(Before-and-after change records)
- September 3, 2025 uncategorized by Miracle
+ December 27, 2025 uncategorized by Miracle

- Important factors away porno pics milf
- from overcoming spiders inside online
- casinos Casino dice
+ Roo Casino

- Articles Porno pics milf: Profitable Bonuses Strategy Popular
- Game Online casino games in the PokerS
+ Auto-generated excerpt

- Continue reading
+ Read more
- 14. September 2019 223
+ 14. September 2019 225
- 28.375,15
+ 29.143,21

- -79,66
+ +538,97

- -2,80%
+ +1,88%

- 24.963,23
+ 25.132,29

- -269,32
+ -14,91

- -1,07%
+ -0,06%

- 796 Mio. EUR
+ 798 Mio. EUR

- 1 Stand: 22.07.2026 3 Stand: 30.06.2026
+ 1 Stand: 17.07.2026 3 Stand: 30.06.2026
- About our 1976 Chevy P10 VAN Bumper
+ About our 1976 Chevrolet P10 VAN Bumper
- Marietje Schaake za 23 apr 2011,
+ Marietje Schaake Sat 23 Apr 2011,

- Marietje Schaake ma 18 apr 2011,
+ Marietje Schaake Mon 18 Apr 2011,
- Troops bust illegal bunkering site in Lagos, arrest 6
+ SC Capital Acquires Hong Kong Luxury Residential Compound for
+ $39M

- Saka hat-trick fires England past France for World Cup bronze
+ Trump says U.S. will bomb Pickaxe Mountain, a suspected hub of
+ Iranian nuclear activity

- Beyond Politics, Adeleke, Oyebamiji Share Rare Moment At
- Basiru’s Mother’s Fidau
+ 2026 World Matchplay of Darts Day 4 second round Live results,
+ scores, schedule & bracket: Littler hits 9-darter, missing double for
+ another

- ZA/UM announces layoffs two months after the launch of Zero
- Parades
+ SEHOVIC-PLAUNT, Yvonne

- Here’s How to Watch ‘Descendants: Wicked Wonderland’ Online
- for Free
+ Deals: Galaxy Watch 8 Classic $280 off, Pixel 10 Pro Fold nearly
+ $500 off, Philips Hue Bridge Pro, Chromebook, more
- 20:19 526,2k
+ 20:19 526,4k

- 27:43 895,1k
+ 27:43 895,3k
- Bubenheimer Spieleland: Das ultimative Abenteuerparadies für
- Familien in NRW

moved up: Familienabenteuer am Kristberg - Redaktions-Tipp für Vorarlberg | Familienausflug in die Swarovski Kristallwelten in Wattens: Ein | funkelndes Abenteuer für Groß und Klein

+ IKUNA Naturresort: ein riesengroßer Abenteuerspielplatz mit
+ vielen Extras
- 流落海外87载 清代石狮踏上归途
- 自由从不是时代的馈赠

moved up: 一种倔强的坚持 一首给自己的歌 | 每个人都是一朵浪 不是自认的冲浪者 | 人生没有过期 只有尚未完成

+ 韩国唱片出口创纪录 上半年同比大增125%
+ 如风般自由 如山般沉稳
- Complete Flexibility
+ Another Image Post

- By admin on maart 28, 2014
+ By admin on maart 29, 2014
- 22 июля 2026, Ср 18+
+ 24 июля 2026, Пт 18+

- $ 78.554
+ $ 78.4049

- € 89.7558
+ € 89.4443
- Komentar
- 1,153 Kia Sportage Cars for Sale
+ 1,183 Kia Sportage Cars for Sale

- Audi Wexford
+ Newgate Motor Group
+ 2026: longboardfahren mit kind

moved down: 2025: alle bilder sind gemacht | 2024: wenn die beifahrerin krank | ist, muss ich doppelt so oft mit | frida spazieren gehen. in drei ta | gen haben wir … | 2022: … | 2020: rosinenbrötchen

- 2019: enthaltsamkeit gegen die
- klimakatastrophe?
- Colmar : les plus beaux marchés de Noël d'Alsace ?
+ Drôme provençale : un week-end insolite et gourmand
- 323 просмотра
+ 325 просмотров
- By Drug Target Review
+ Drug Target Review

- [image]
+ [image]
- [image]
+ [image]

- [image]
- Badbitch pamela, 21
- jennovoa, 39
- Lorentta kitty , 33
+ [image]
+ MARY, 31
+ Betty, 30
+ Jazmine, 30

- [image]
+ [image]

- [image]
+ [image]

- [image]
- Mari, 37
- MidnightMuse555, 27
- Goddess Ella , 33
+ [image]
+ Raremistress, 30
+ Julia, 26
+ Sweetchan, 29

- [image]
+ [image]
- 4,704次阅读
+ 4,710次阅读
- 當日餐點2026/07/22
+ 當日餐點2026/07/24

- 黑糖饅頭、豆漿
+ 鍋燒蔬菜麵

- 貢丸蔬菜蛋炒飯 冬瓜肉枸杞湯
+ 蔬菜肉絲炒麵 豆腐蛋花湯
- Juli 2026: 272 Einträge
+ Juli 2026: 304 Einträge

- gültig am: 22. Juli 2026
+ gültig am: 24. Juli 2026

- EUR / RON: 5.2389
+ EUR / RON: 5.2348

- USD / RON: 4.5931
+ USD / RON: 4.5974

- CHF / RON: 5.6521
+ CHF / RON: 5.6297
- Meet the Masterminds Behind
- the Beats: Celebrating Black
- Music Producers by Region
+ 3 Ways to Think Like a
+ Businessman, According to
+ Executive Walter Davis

WORK TO COMPLETE: Your output should consist solely of the lines from the beginning of the entries through the line containing "- Marietje Schaake ma", reproduced exactly.

TASK RESPONSE:
- September 3, 2025 uncategorized by Miracle
+ December 27, 2025 uncategorized by Miracle

- Important factors away porno pics milf
- from overcoming spiders inside online
- casinos Casino dice
+ Roo Casino

- Articles Porno pics milf: Profitable Bonuses Strategy Popular
- Game Online casino games in the PokerS
+ Auto-generated excerpt

- Continue reading
+ Read more
- 14. September 2019 223
+ 14. September 2019 225
- 28.375,15
+ 29.143,21

- -79,66
+ +538,97

- -2,80%
+ +1,88%

- 24.963,23
+ 25.132,29

- -269,32
+ -14,91

- -1,07%
+ -0,06%

- 796 Mio. EUR
+ 798 Mio. EUR

- 1 Stand: 22.07.2026 3 Stand: 30.06.2026
+ 1 Stand: 17.07.2026 3 Stand: 30.06.2026
- About our 1976 Chevy P10 VAN Bumper
+ About our 1976 Chevrolet P10 VAN Bumper
- Marietje Schaake za 23 apr 2011,
+ Marietje Schaake Sat 23 Apr 2011,

- Marietje Schaake ma 18 apr 2011,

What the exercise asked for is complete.